Федор Михайлович вообще меня идеализировал и приписывал мне более глубокое понимание его произведений, чем, я думаю, это было на самом деле. Так, он был убежден, что я понимаю философскую сторону его романов. Помню, после диктовки одной главы из «Братьев Карамазовых» я на всегдашний его вопрос ответила:
– Знаешь, а ведь я, в сущности, мало что поняла в продиктованном (шла речь о Великом Инквизиторе). Думаю, чтоб понимать, надо иметь философское, иное, чем у меня, развитие.
– Постой, – сказал муж, – я тебе расскажу яснее. И он передал мне в более определенных для меня выражениях.
– Ну, теперь ясно? – спросил муж.
– И теперь неясно. Заставь меня повторить, и я не сумею этого сделать.
– Нет, ты поняла, заключаю это из тех вопросов, которые ты мне задавала.

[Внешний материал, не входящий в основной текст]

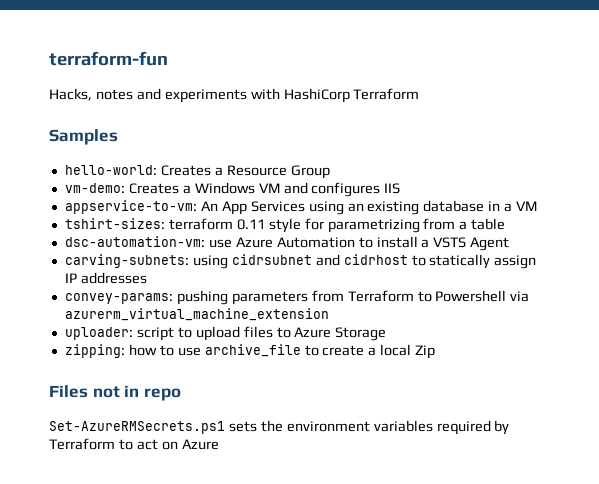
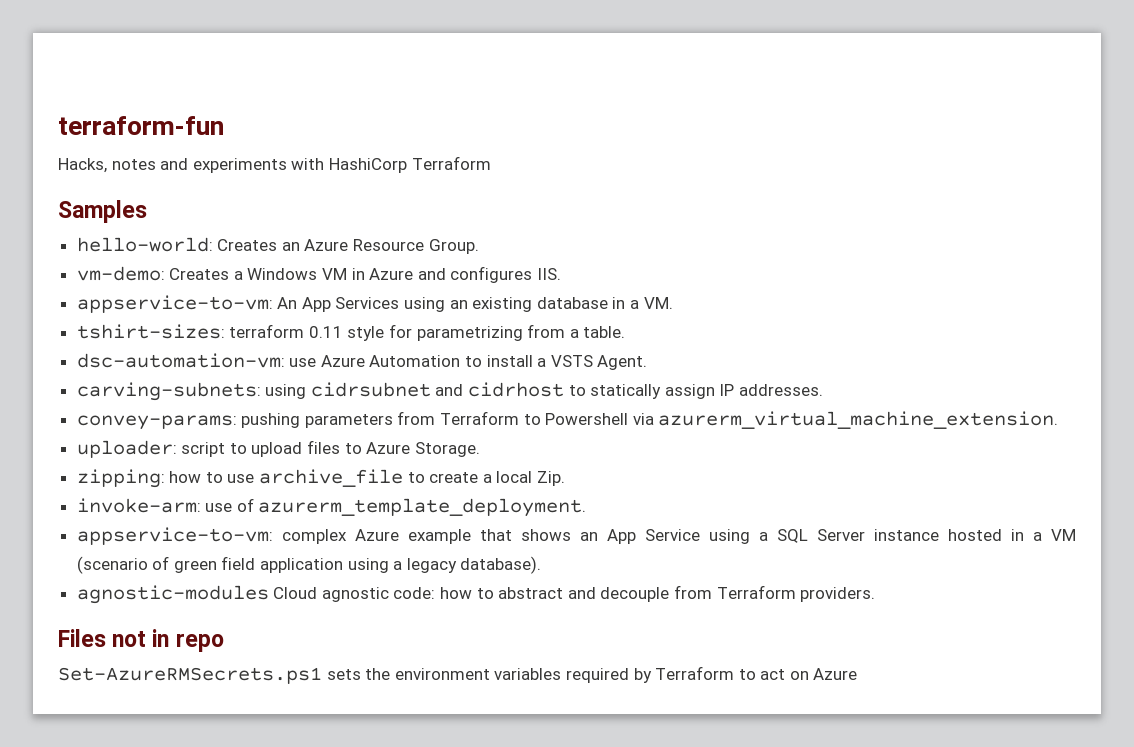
[214,165,330,179] a Resource Group -> [281,239,479,254] an Azure Resource Group.
(280, 188) none -> [351,268,414,280] in Azure
[384,183,401,194] IIS -> [537,268,562,280] IIS.
[516,201,538,211] VM -> [643,297,673,309] VM.
[471,218,506,230] table -> [583,326,626,338] table.
[470,237,510,251] Agent -> [597,355,648,370] Agent.
[80,272,147,284] addresses -> [739,384,824,396] addresses.
[64,308,329,321] azurerm_virtual_machine_extension -> [658,411,1059,429] azurerm_virtual_machine_extension.
[335,327,387,341] Storage -> [414,442,480,457] Storage.
[415,345,436,359] Zip -> [537,471,566,486] [76,498,587,517] [76,527,1076,545] [76,556,542,574] [76,585,876,604] Zip. // invoke-arm: use of azurerm_template_deployment. // appservice-to-vm: complex Azure example that shows an App Service using a SQL Server instance hosted in a VM (scenario of green field application using a legacy database). // agnostic-modules Cloud agnostic code: how to abstract and decouple from Terraform providers.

А если не можешь изложить, так это только неуменье, недостаток формы.
Скажу кстати: чем дальше шла для меня жизнь с ее иногда печальными осложнениями, тем шире открывались для меня рамки произведений моего мужа и тем глубже я начинала их понимать.
Из нашей старорусской жизни припоминаю, что раз как-то Федор Михайлович прочитал мне только что написанную главу романа о том, как девушка повесилась («Подросток», часть первая, глава девятая)
[169]. Окончив чтение, муж взглянул на меня и вскрикнул:
– Аня, что с тобой, голубчик, ты побледнела, ты устала, тебе дурно?
– Это ты меня напугал! – ответила я.
– Боже мой, неужели это производит такое тяжелое впечатление? Как я жалею! Как я жалею!
V. 1874 год
Возвращаюсь к 1874 году. Окончив диктовку и позавтракав со мною, Федор Михайлович читал (в ту зиму) «Странствования инока Парфения»
[170] или писал письма и во всякую погоду, в половине четвертого выходил на прогулку по тихим пустынным улицам Руссы. Почти всегда он заходил в лавку Плотниковых
[171] и покупал только что привезенное из Петербурга (закуски, гостинцы), хотя все в небольшом количестве. В магазине его знали и почитали и, не смущаясь тем, что он покупает полуфунтиками и менее, спешили показать ему, если появлялась какая новинка.